Development of Analytical Toxicology and the Study of Poisons
The French physician Bonaventure Orfila (1787–1853) is often called the father of modern toxicology.111 He emphasized toxicology as a distinct, scientific discipline, separate from clinical medicine and pharmacology.11 He was also an early medical-legal expert who championed the use of chemical analysis and autopsy material as evidence to prove that a poisoning had occurred. His treatise Traite des Poisons (1814)116 evolved over five editions and was regarded as the foundation of experimental and forensic toxicology.154 This text classified poisons into six groups: acrids, astringents, corrosives, narcoticoacrids, septics and putrefiants, and stupefacients and narcotics.

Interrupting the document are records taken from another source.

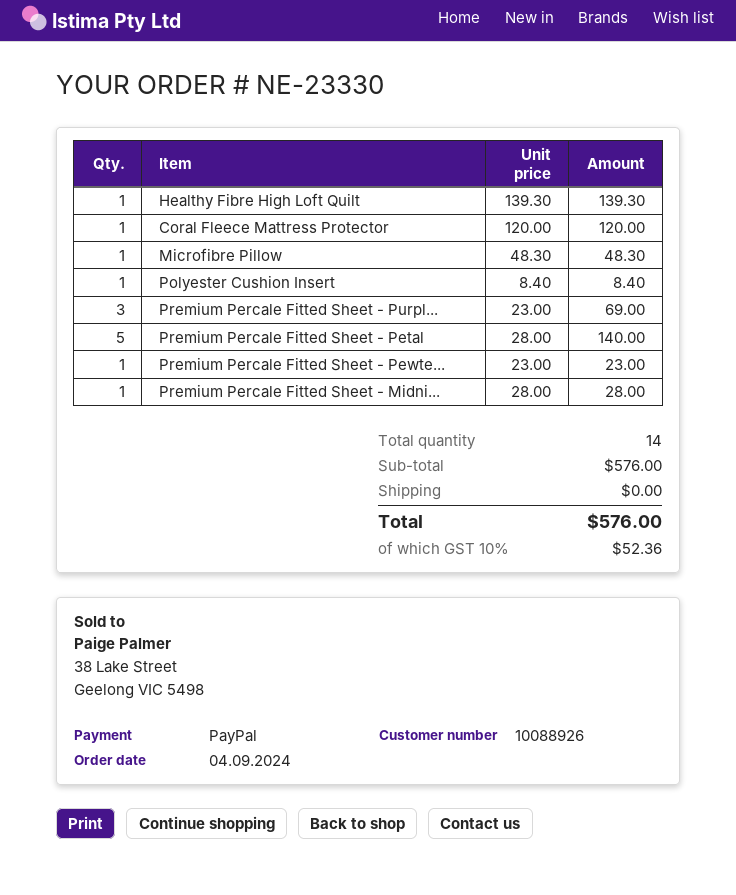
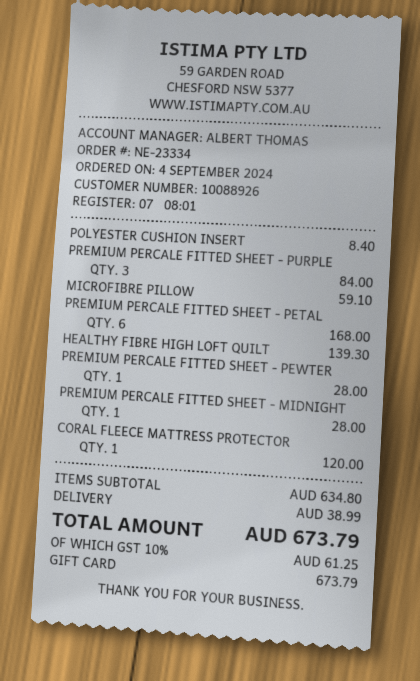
order number: NE-23330 -> NE-23334
payment method: PayPal -> gift card
Microfibre Pillow: 1 for 48.30 -> 1 for 59.10
Premium Percale Fitted Sheet - Purpl...: 3 for 69.00 -> 3 for 84.00
Premium Percale Fitted Sheet - Petal: 5 for 140.00 -> 6 for 168.00
Premium Percale Fitted Sheet - Pewte...: 1 for 23.00 -> 1 for 28.00
subtotal: 576.00 -> 634.80
shipping: 0.00 -> 38.99
tax: 10% = 52.36 -> 10% = 61.25
total: 576.00 -> 673.79

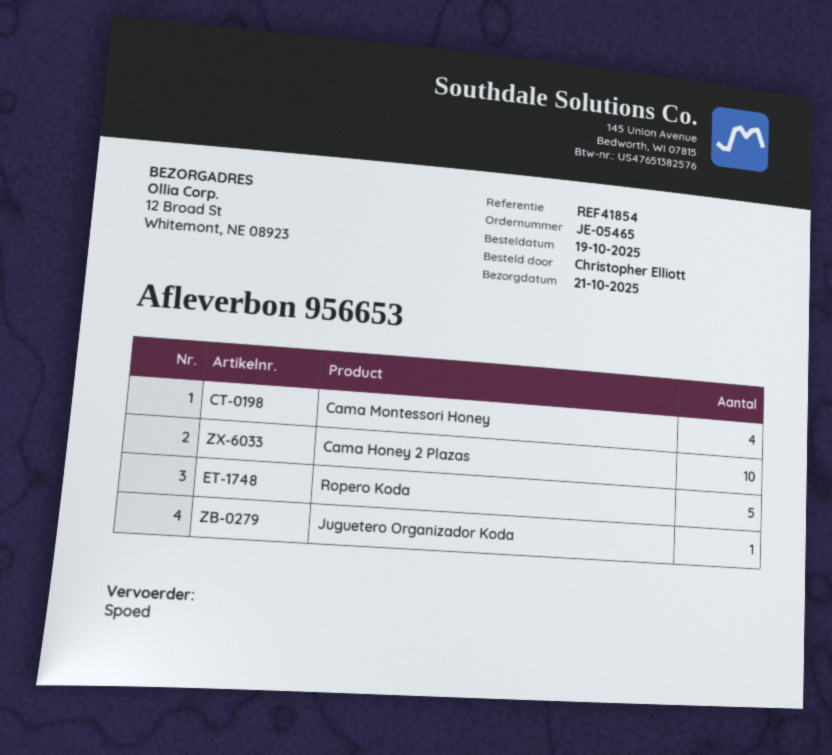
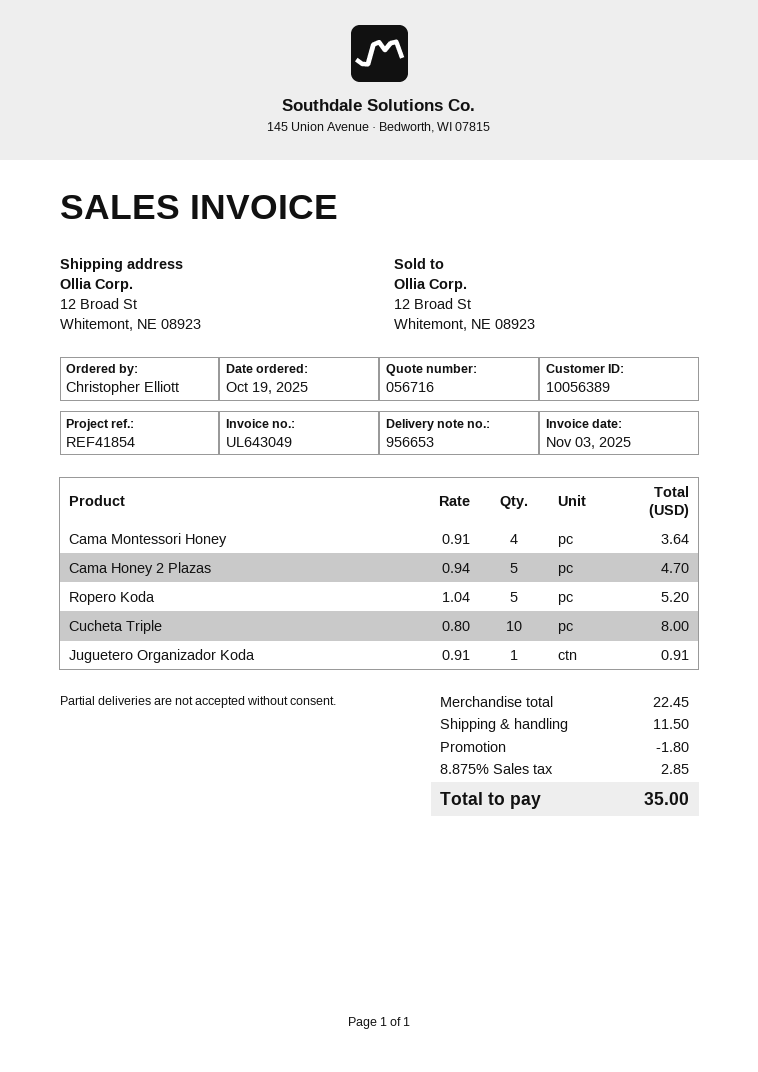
Cama Honey 2 Plazas: 10 -> 5
Cucheta Triple: none -> 10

A number of other landmark works on poisoning also appeared during this period. In 1829, Robert Christison (1797–1882), a professor of medical jurisprudence and Orfila's student, wrote A Treatise on Poisons.32 This work simplified Orfila's poison classification schema by categorizing poisons into three groups: irritants, narcotics, and narcoticoacrids. Less concerned with jurisprudence than with clinical toxicology, O.H. Costill's A Practical Treatise on Poisons, published in 1848, was the first modern clinically oriented text to emphasize the symptoms and treatment of poisoning.36 In 1867, Theodore Wormley (1826–1897) published the first American book written exclusively on poisons titled Micro-Chemistry of Poisons.48,157
During this time, important breakthroughs in the chemical analysis of poisons resulted from the search for a more reliable assay for arsenic. Arsenic was widely available and was the suspected cause of a large number of deaths. In one study, arsenic was used in 31% of 679 homicidal poisonings.149 A reliable means of detecting arsenic was much needed by the courts.
Until the 19th century, poisoning was mainly diagnosed by its resultant symptoms rather than by analytic tests. The first use of a chemical test as evidence in a poisoning trial occurred in the 1752 trial of Mary Blandy, who was accused of poisoning her father with arsenic.99 Although Blandy was convicted and hanged publicly, the test used in this case was not very sensitive and depended in part on eliciting a garlic odor upon heating the gruel that the accused had fed to her father.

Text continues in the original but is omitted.